Skip to content

🏗️ System Architecture & ADR

This document provides a formal technical specification of the AI Workflow Orchestrator architecture.

The platform is designed around strict auditability, execution isolation, zero-trust configurations, and dynamic adversarial consensus.
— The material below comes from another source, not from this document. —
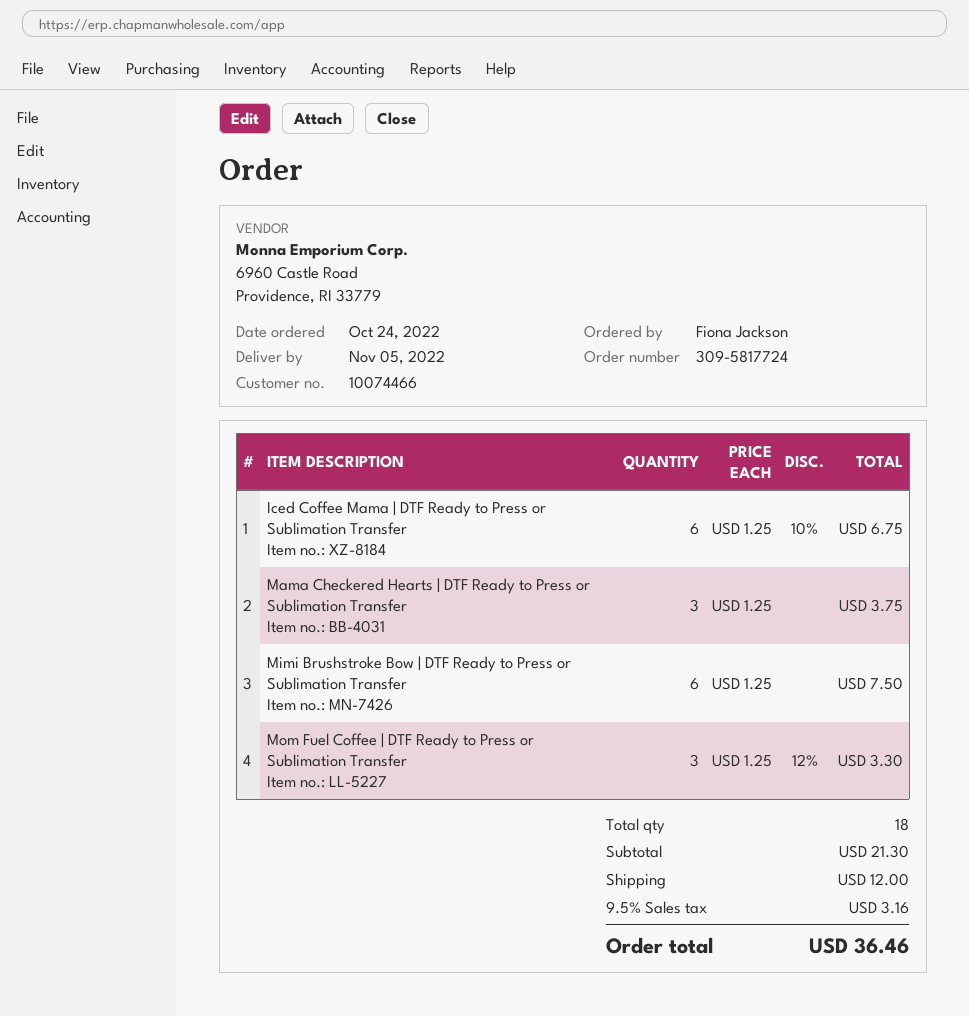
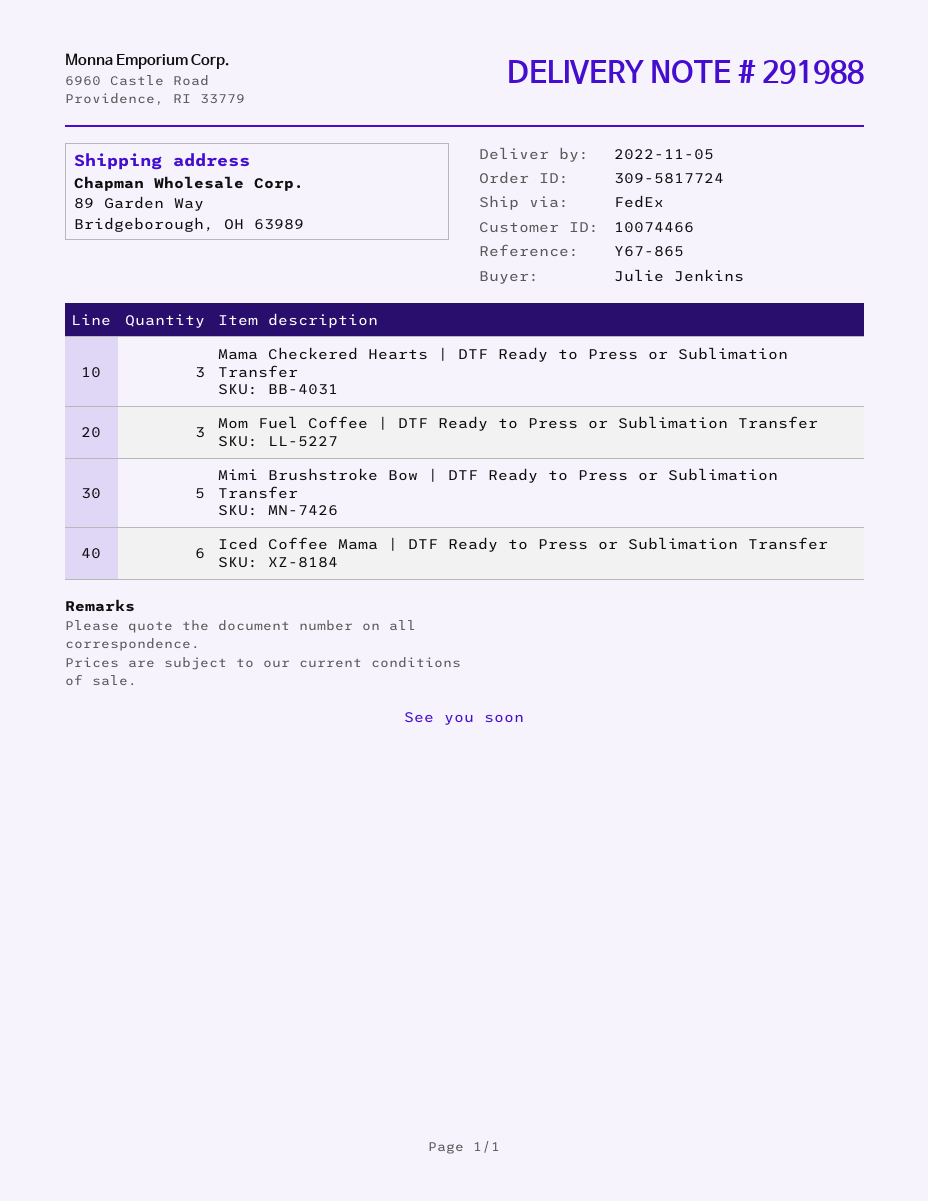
ordered by: Fiona Jackson -> Julie Jenkins
Mimi Brushstroke Bow | DTF Ready to Press or Sublimation Transfer: 6 -> 5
🗺️ Component Architecture Diagram

The Mermaid diagram below visualizes the core execution layers and data flows:

mermaid
graph TD
    User([User / CLI / API]) -->|1. Submit Request| FastAPI[FastAPI Server Layer]
    
    subgraph Security Admission
        FastAPI -->|2. Enforce Identity| Identity[IdentityGuard]
        FastAPI -->|3. Check Session Budget| CircuitBreaker[Token Circuit Breaker]
    end

    subgraph Orchestration Core
        Identity -->|4. Trigger Pipeline| Orchestrator[WorkflowOrchestrator]
        Orchestrator -->|5. Reload context| SQLMemory[(SQLite Memory.db)]
        Orchestrator -->|6. Semantic lookup| MongoMemory[(MongoDB Atlas)]
    end

    subgraph Adversarial Arena
        Orchestrator -->|7. Activate debate| DebateManager[Debate Manager]
        DebateManager --> AnalystAgent[Analyst Agent]
        DebateManager --> SolutionAgent[Solution Agent]
        DebateManager --> CriticAgent[Critic Agent]
        DebateManager --> SecurityAgent[Security Agent]
        DebateManager --> OptimizerAgent[Optimizer Agent]
    end

    subgraph Consensus & ELO Math
        DebateManager -->|8. Aggregate| Aggregator[DebateAggregator]
        Aggregator -->|Calculate Weights| ELOMath[Dynamic ELO Math]
        ELOMath -->|Accept or Veto| DecisionResolver{Final Decision}
    end

    subgraph Isolation Sandbox
        DecisionResolver -->|PROCEED| ExecutionManager[Execution Manager]
        ExecutionManager -->|Sandboxed CLI| ExecutionRunner[Execution Runner]
        ExecutionRunner -->|Results| ValidationChecker[Validation Checker]
        ValidationChecker -->|Failure| SelfHealing[Self-Healing Loop]
        SelfHealing -->|Repaired command| ExecutionRunner
    end

    DecisionResolver -->|REJECT / VETO| AuditLog[Audit Logger]
    ValidationChecker -->|Audit logs| SQLMemory
    ValidationChecker -->|Audit logs| MongoMemory

📦 System Component Catalog

ComponentTechnologyKey FilesDescription
FastAPI LayerFastAPI, Uvicornapi/routes.pyExposes REST endpoints for triggering workflows, retrieving memory traces, and Server-Sent Events (SSE) status streaming.
Orchestration CorePython AsyncIOorchestrator/engine.pyManages the 11-step pipeline, reloading past decisions and coordinating executions.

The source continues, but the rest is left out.